Change listing data
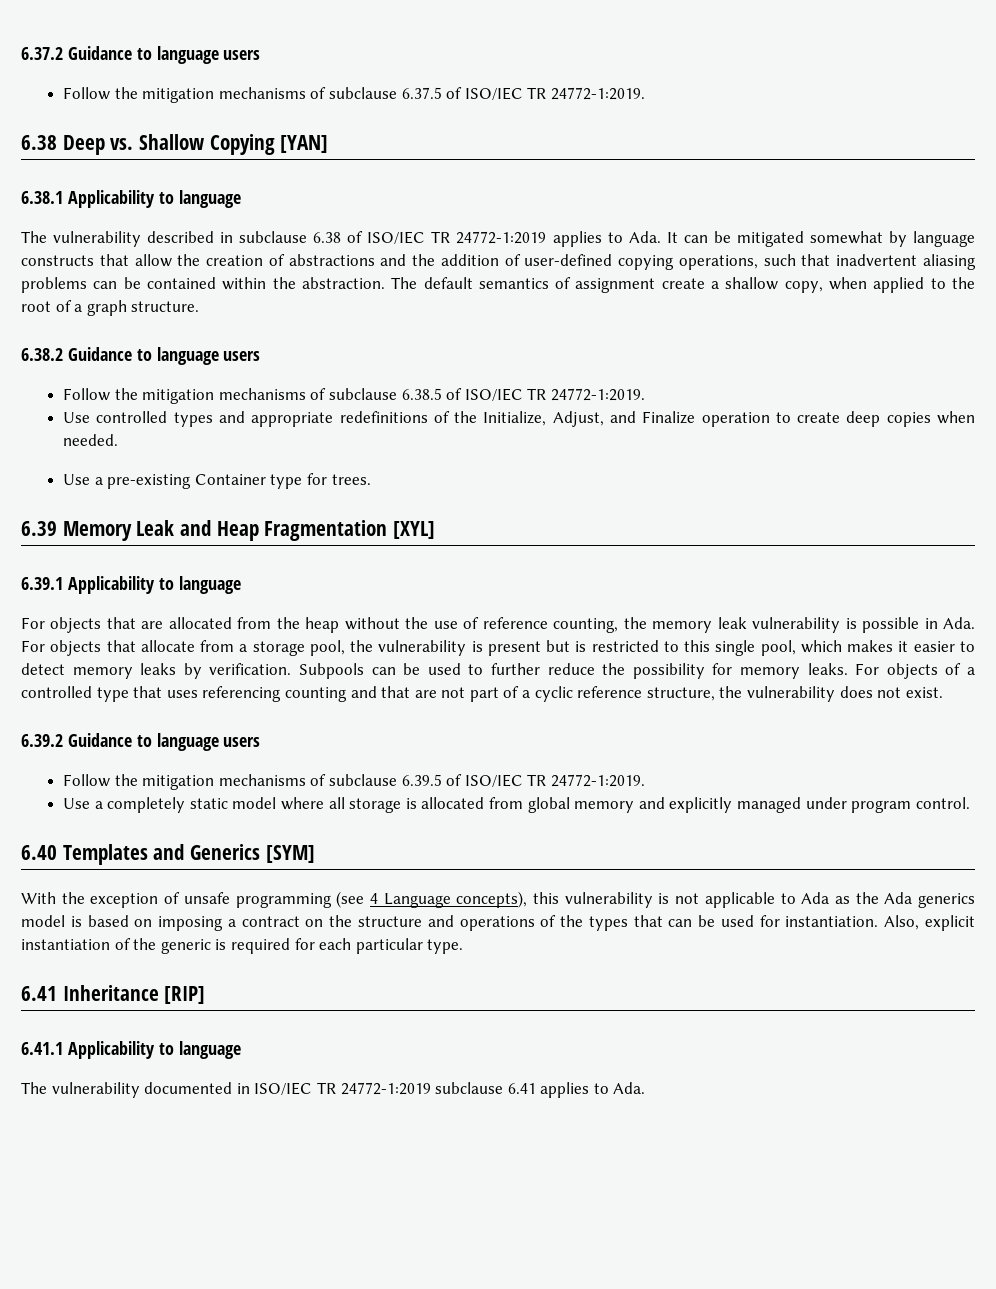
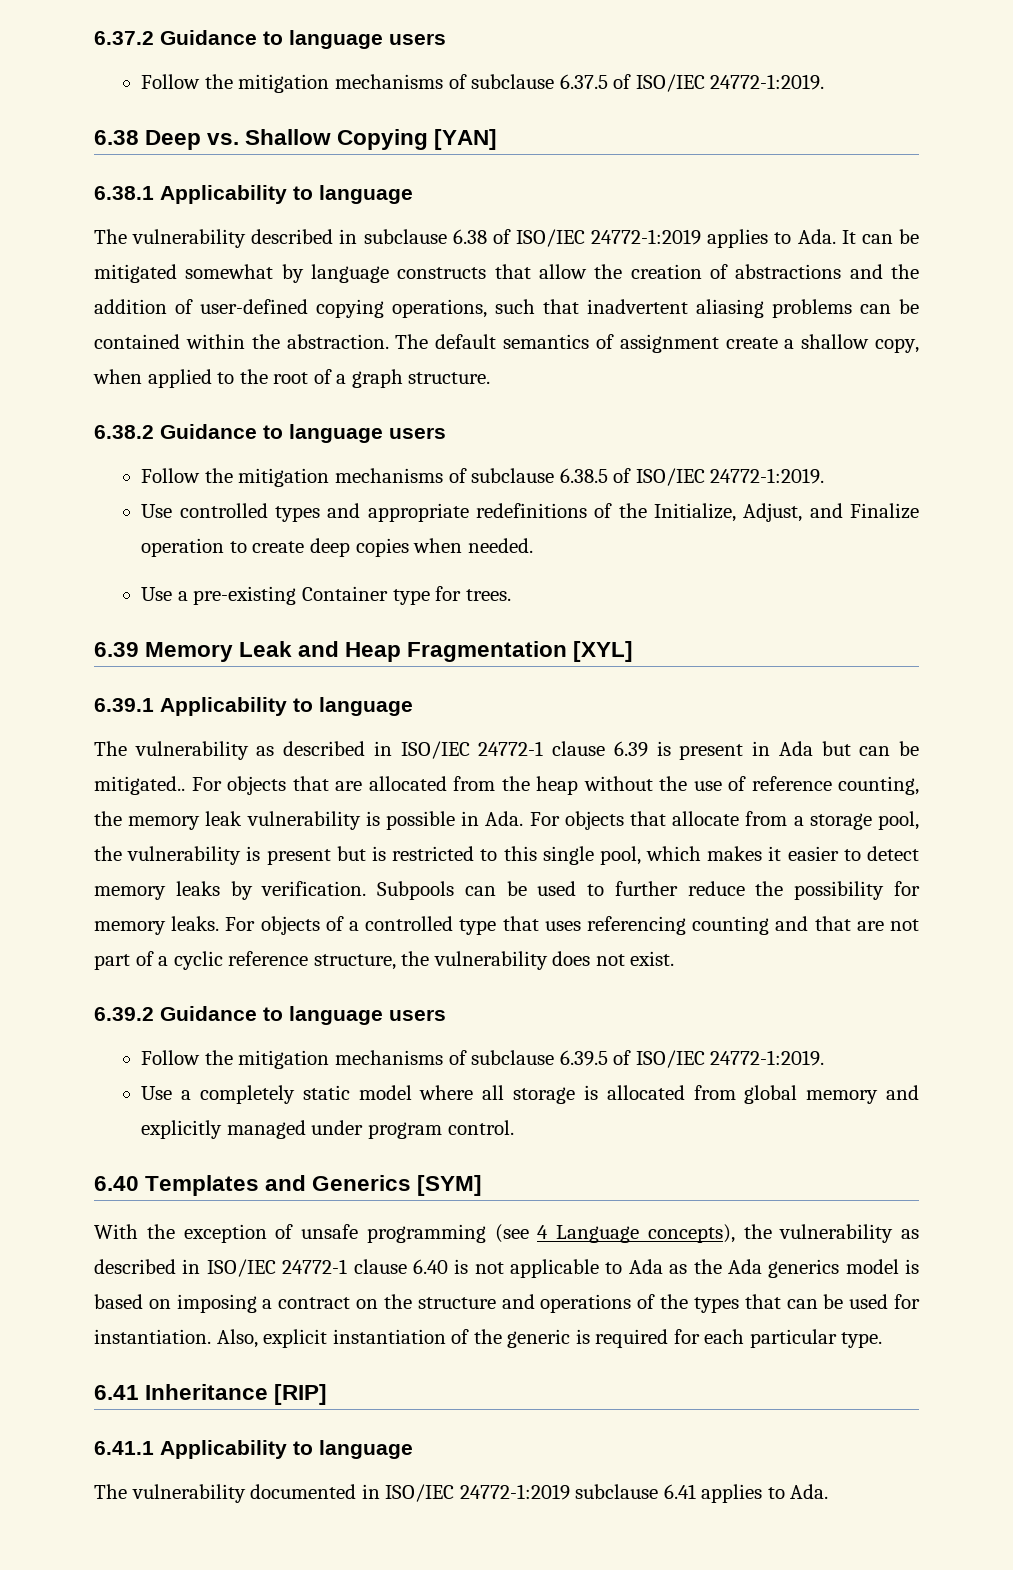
- Follow the mitigation mechanisms of subclause 6.37.5 of ISO/IEC TR 24772-1:2019.
+ Follow the mitigation mechanisms of subclause 6.37.5 of ISO/IEC 24772-1:2019.
- The vulnerability described in subclause 6.38 of ISO/IEC TR 24772-1:2019 applies to Ada. It can be mitigated somewhat by language constructs that allow the creation of abstractions and the addition of user-defined copying operations, such that inadvertent aliasing problems can be contained within the abstraction.
+ The vulnerability described in subclause 6.38 of ISO/IEC 24772-1:2019 applies to Ada. It can be mitigated somewhat by language constructs that allow the creation of abstractions and the addition of user-defined copying operations, such that inadvertent aliasing problems can be contained within the abstraction.
- Follow the mitigation mechanisms of subclause 6.38.5 of ISO/IEC TR 24772-1:2019.
+ Follow the mitigation mechanisms of subclause 6.38.5 of ISO/IEC 24772-1:2019.
+ The vulnerability as described in ISO/IEC 24772-1 clause 6.39 is present in Ada but can be mitigated..
- Follow the mitigation mechanisms of subclause 6.39.5 of ISO/IEC TR 24772-1:2019.
+ Follow the mitigation mechanisms of subclause 6.39.5 of ISO/IEC 24772-1:2019.
- With the exception of unsafe programming (see 4 Language concepts), this vulnerability is not applicable to Ada as the Ada generics model is based on imposing a contract on the structure and operations of the types that can be used for instantiation.
+ With the exception of unsafe programming (see 4 Language concepts), the vulnerability as described in ISO/IEC 24772-1 clause 6.40 is not applicable to Ada as the Ada generics model is based on imposing a contract on the structure and operations of the types that can be used for instantiation.
- The vulnerability documented in ISO/IEC TR 24772-1:2019 subclause 6.41 applies to Ada.
+ The vulnerability documented in ISO/IEC 24772-1:2019 subclause 6.41 applies to Ada.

» Problem requirements: Transcribe the entries above verbatim, omitting their pictures.

» The completed task:
- Follow the mitigation mechanisms of subclause 6.37.5 of ISO/IEC TR 24772-1:2019.
+ Follow the mitigation mechanisms of subclause 6.37.5 of ISO/IEC 24772-1:2019.
- The vulnerability described in subclause 6.38 of ISO/IEC TR 24772-1:2019 applies to Ada. It can be mitigated somewhat by language constructs that allow the creation of abstractions and the addition of user-defined copying operations, such that inadvertent aliasing problems can be contained within the abstraction.
+ The vulnerability described in subclause 6.38 of ISO/IEC 24772-1:2019 applies to Ada. It can be mitigated somewhat by language constructs that allow the creation of abstractions and the addition of user-defined copying operations, such that inadvertent aliasing problems can be contained within the abstraction.
- Follow the mitigation mechanisms of subclause 6.38.5 of ISO/IEC TR 24772-1:2019.
+ Follow the mitigation mechanisms of subclause 6.38.5 of ISO/IEC 24772-1:2019.
+ The vulnerability as described in ISO/IEC 24772-1 clause 6.39 is present in Ada but can be mitigated..
- Follow the mitigation mechanisms of subclause 6.39.5 of ISO/IEC TR 24772-1:2019.
+ Follow the mitigation mechanisms of subclause 6.39.5 of ISO/IEC 24772-1:2019.
- With the exception of unsafe programming (see 4 Language concepts), this vulnerability is not applicable to Ada as the Ada generics model is based on imposing a contract on the structure and operations of the types that can be used for instantiation.
+ With the exception of unsafe programming (see 4 Language concepts), the vulnerability as described in ISO/IEC 24772-1 clause 6.40 is not applicable to Ada as the Ada generics model is based on imposing a contract on the structure and operations of the types that can be used for instantiation.
- The vulnerability documented in ISO/IEC TR 24772-1:2019 subclause 6.41 applies to Ada.
+ The vulnerability documented in ISO/IEC 24772-1:2019 subclause 6.41 applies to Ada.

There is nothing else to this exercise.